-------- MATERIAL SUPPLIED
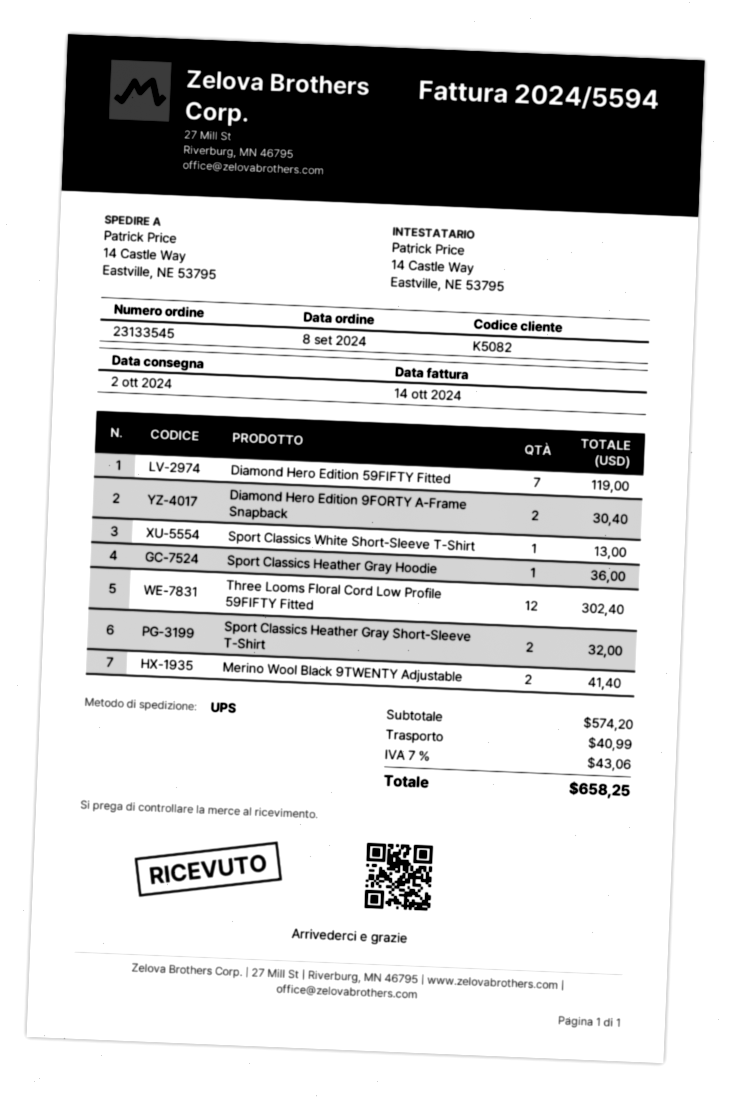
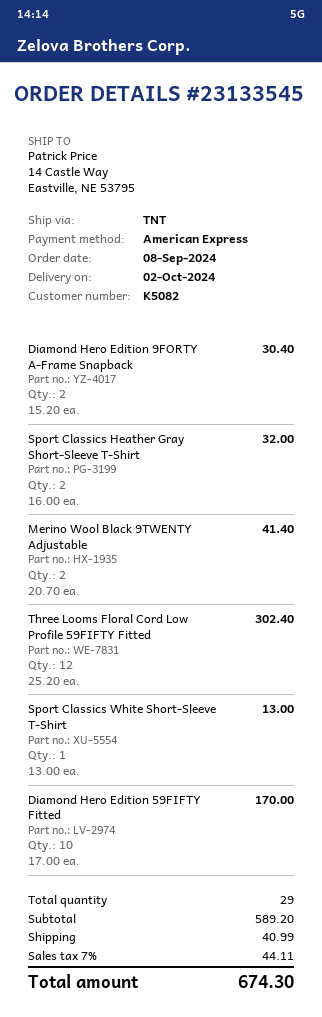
shipping method: UPS -> TNT
Diamond Hero Edition 59FIFTY Fitted: 7 for 119.00 -> 10 for 170.00
Sport Classics Heather Gray Hoodie: 1 for 36.00 -> none
subtotal: 574.20 -> 589.20
tax: 7% = 43.06 -> 7% = 44.11
total: 658.25 -> 674.30

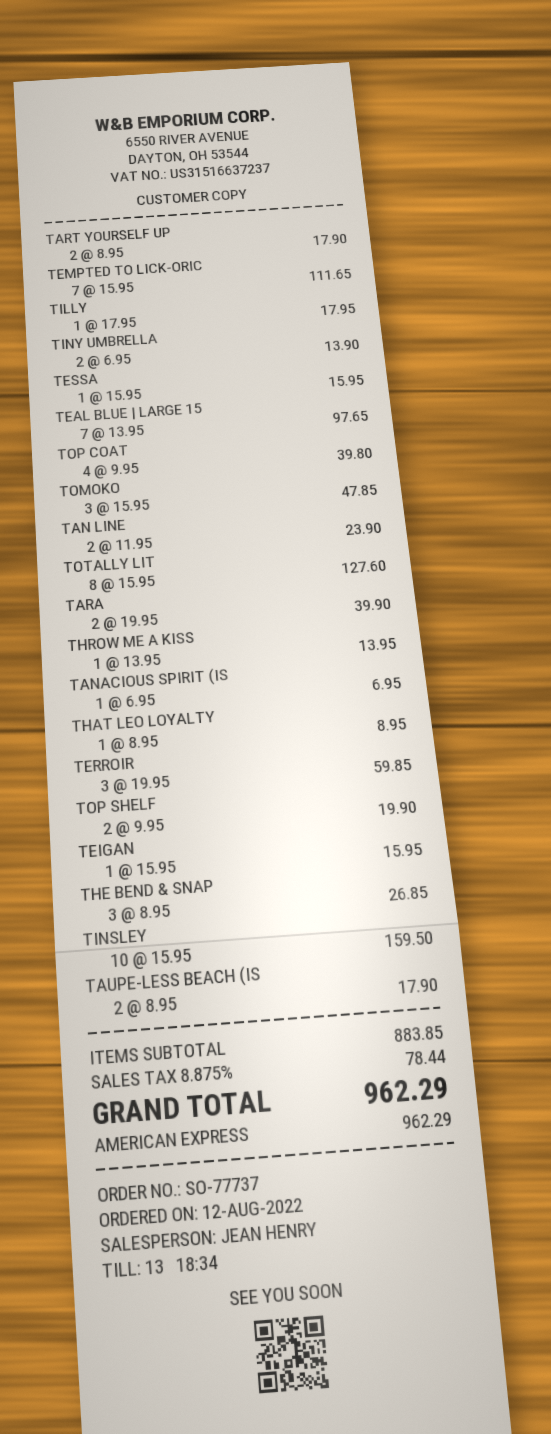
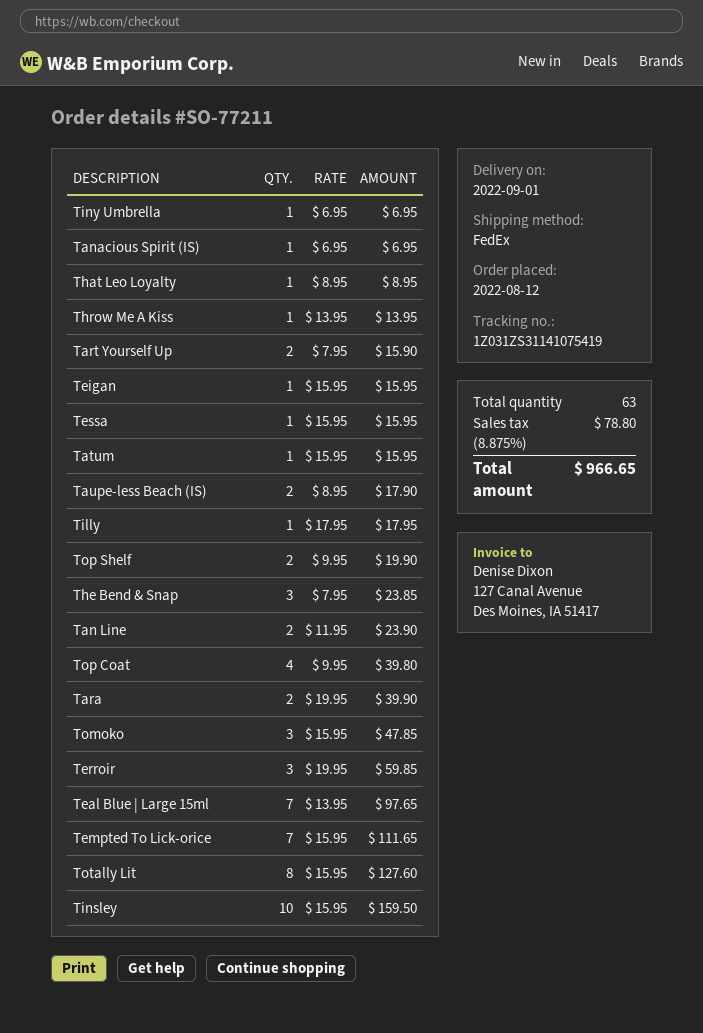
order number: SO-77737 -> SO-77211
TART YOURSELF UP: 2 x 8.95 = 17.90 -> 2 x 7.95 = 15.90
TINY UMBRELLA: 2 x 6.95 = 13.90 -> 1 x 6.95 = 6.95
THE BEND & SNAP: 3 x 8.95 = 26.85 -> 3 x 7.95 = 23.85
Tatum: none -> 1 x 15.95 = 15.95
tax: 8.875% = 78.44 -> 8.875% = 78.80
total: 962.29 -> 966.65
----------------
- **YOUR TASK**
Your task is to retype the records above in full and exactly, omitting the pictures.

- **RESULT FOR THIS EXERCISE**
shipping method: UPS -> TNT
Diamond Hero Edition 59FIFTY Fitted: 7 for 119.00 -> 10 for 170.00
Sport Classics Heather Gray Hoodie: 1 for 36.00 -> none
subtotal: 574.20 -> 589.20
tax: 7% = 43.06 -> 7% = 44.11
total: 658.25 -> 674.30

order number: SO-77737 -> SO-77211
TART YOURSELF UP: 2 x 8.95 = 17.90 -> 2 x 7.95 = 15.90
TINY UMBRELLA: 2 x 6.95 = 13.90 -> 1 x 6.95 = 6.95
THE BEND & SNAP: 3 x 8.95 = 26.85 -> 3 x 7.95 = 23.85
Tatum: none -> 1 x 15.95 = 15.95
tax: 8.875% = 78.44 -> 8.875% = 78.80
total: 962.29 -> 966.65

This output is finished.